For this Hymn by St. Thomas Aquinas (Zion, To Thy Savior Singing)


I am late in coming around to an appreciation of St. Thomas Aquinas. As the old saw goes, better late than never. Jacques Maritain’s book The Peasant of the Garonne has pointed me towards learning more about this Doctor of the Church.

G.K. Chesterton wrote a book about him too. Here are a few of G.K.C.’s words to prime the pump so to speak,

St. Thomas was a huge heavy bull of a man, fat and slow and quiet; very mild and magnanimous but not very sociable; shy, even apart from the humility of holiness; and abstracted, even apart from his occasional and carefully concealed experiences of trance or ecstasy. St. Francis was so fiery and even fidgety that the ecclesiastics, before whom he appeared quite suddenly, thought he was a madman. St. Thomas was so stolid that the scholars, in the schools which he attended regularly, thought he was a dunce. Indeed, he was the sort of schoolboy, not unknown, who would much rather be thought a dunce than have his own dreams invaded, by more active or animated dunces. This external contrast extends to almost every point in the two personalities. It was the paradox of St. Francis that while he was passionately fond of poems, he was rather distrustful of books. It was the outstanding fact about St. Thomas that he loved books and lived on books; that he lived the very life of the clerk or scholar in The Canterbury Tales, who would rather have a hundred books of Aristotle and his philosophy than any wealth the world could give him. When asked for what he thanked God most, he answered simply, “I have understood every page I ever read.”

Did you know that when Thomas decided to join the Dominican order, his family wasn’t too thrilled?  It seems he didn’t ask their permission. In fact, early on, his brothers kidnapped him when he was on his way back to the order after a visit home. They sat on him in a castle for about a year. But, the stubborn ox wouldn’t change his mind, so they let him go. We’re all the better for it, no doubt.

And he wasn’t a grind, either. Peter Kreeft reminds us of this in the footnotes of his A Summa of the Summa, where he quotes our saint saying,

Jokes and plays are words and gestures that are not instructive but merely seek to give lively pleasure. We should enjoy them. They are governed by the virtue of witty gaiety to which Aristotle refers and which we call pleasantness. A ready-witted man is quick with repartee and turns speech and action to light relief. It is against reason to be burdensome to others, showing no amusement and acting as a wet blanket. Those without a sense of fun, who never say anything ridiculous, and are cantankerous with those who do, these are vicious, and are called grumpy and rude.

Heh! No “sour-faced saint,” he. I wonder what his favorite beer is?

Another side of Thomas that gets short shrift is his pastoral and poetic side. On his feast day today, I’ll share one of his prayerful hymns. I don’t believe he was thinking of this piece when he claimed that all he had written was “so much straw.”

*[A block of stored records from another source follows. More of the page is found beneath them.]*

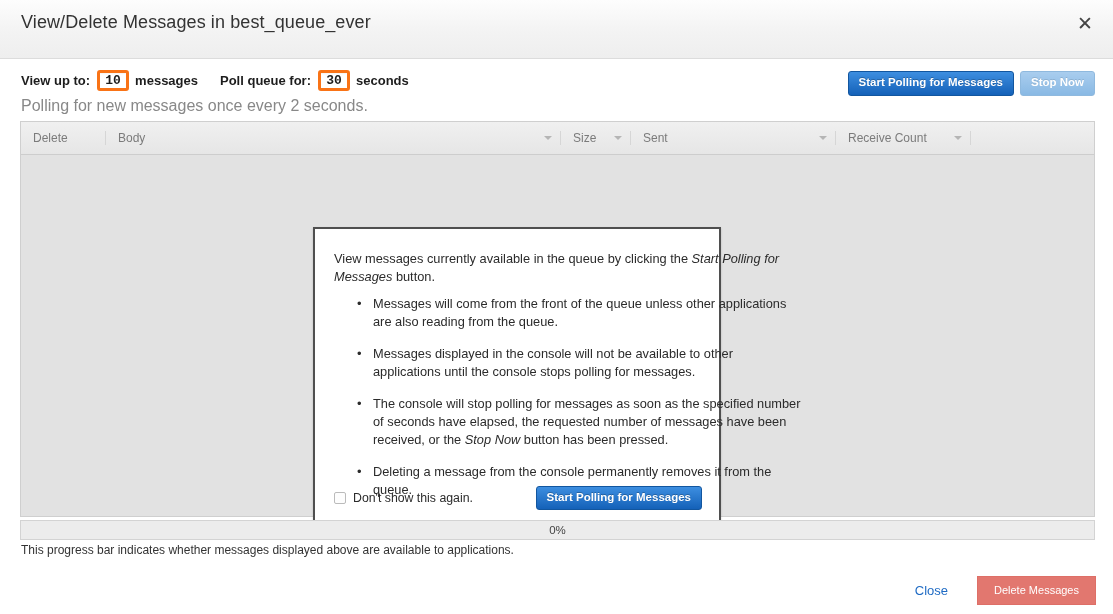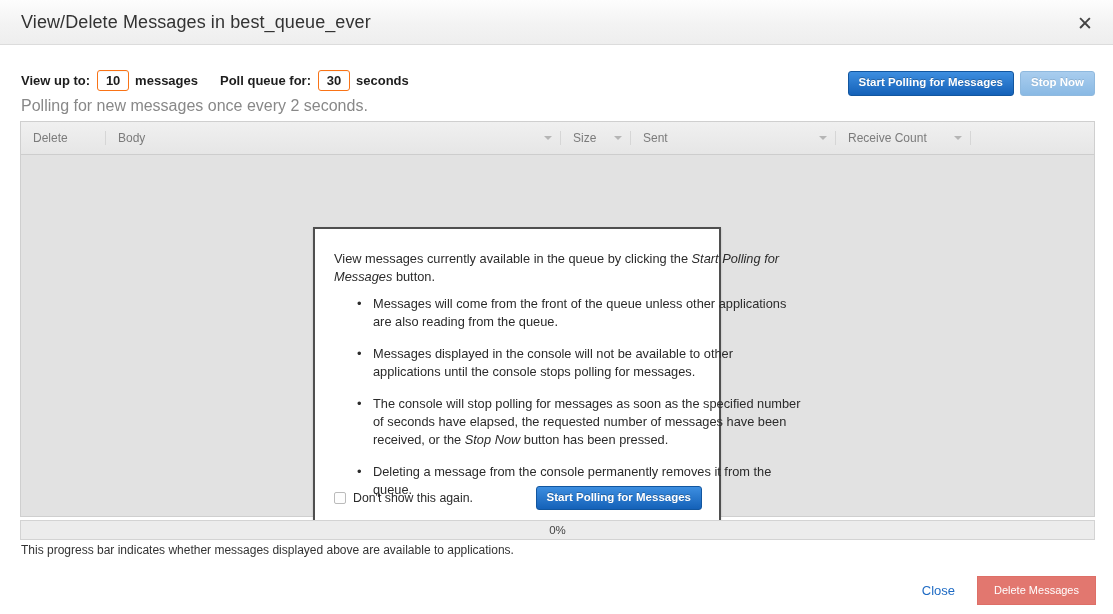--- a/index.html
+++ b/index.html
@@ -16,21 +16,21 @@
     width: 1113px;
     height: 614px;
     background: #ffffff;
     overflow: hidden;
   }
 
   
   .titlebar {
     position: absolute;
     left: 0; top: 0;
-    width: 1113px; height: 45px;
+    width: 1113px; height: 59px;
     background: linear-gradient(to bottom, #fdfdfd 0%, #f3f3f3 55%, #eeeeee 100%);
     border-bottom: 1px solid #dcdcdc;
   }
   .titlebar-text {
     position: absolute;
     left: 21px; top: 12px;
     font-size: 18px;
     color: #333333;
     letter-spacing: 0.1px;
     white-space: nowrap;
@@ -56,25 +56,25 @@
     font-size: 13px;
     color: #222222;
     white-space: nowrap;
   }
   .controls .lbl { font-weight: bold; color: #1d1d1d; }
   .controls .unit { font-weight: bold; color: #1d1d1d; margin-left: 6px; }
   .numbox {
     width: 32px;
     height: 21px;
     margin-left: 7px;
-    border: 1px solid #f97316;
+    border: 3px solid #f97316;
     border-radius: 3px;
     background: #ffffff;
     text-align: center;
-    font-family: Liberation Sans, sans-serif;
+    font-family: Liberation Mono, monospace;
     font-size: 13px;
     font-weight: bold;
     color: #1d1d1d;
     padding: 0;
     outline: none;
     box-shadow: inset 0 1px 1px rgba(0,0,0,0.04);
   }
   .gap { width: 22px; }
   .hint {
     position: absolute;
@@ -266,21 +266,21 @@
     color: #333333;
     white-space: nowrap;
   }
 
   
   .footer {
     position: absolute;
     right: 17px; top: 576px;
     display: flex;
     align-items: center;
-    gap: 20px;
+    gap: 27px;
   }
   .link-close {
     font-size: 13px;
     color: #1f6bc4;
     cursor: pointer;
     font-weight: normal;
     padding: 4px 2px;
   }
   .btn-danger-disabled {
     background: #e2776f;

Zion, To Thy Savior Singing

Zion, To Thy Savior Singing
Zion, to Thy Savior singing,

To thy Prince and Shepherd bringing,
Sweetest hymns of love and praise,
Thou wilt never reach the measure
Of His worth, by all the treasure
Of thy most ecstatic lays.

Of all wonders that can thrill thee,
And, with adoration fill thee,
What than this can greater be,
That Himself to thee He giveth?
He that eateth ever liveth,
For the Bread of Life is He.

Fill thy lips to overflowing
With sweet praise, His mercy showing
Who this heav’nly table spread:
On this day so glad and holy,
To each longing spirit lowly
Giveth He the living Bread.

Here the King hath spread His table,
Whereon eyes of faith are able
Christ our Passover to trace:
Shadows of the law are going,
Light and life and truth inflowing,
Night to day is giving place.

Lo, this angels’ food descending
Heavenly love is hither sending,
Hungry lips on earth to feed:
So the paschal lamb was given,
So the manna came from Heaven,
Isaac was His type indeed.

O Good Shepherd, Bread life giving,
Us, Thy grace and life receiving,
Feed and shelter evermore;
Thou on earth our weakness guiding,
We in Heaven with Thee abiding,
With all saints will Thee adore.

St. Thomas Aquinas, pray for us.

BONUS!

Thomas Aquinas’ Works in English

  • Subsistent

    Speaking of Jacques Maritain, it may be of interest to know that the Garonne Peasant earlier lived in the U.S., in the 1950′s and part of the ’40′s, and that certain faults he saw in American culture did not keep him from coming to greatly love and admire the USA, especially the American people. In his little book *Reflections on America* (© 1958), for instance, he even went so far as to write (pp. 109 and 110): “… we may believe that if a new Christian civilization, a new Christendom is ever to come about in human history, it is on American soil that it will find its starting point.”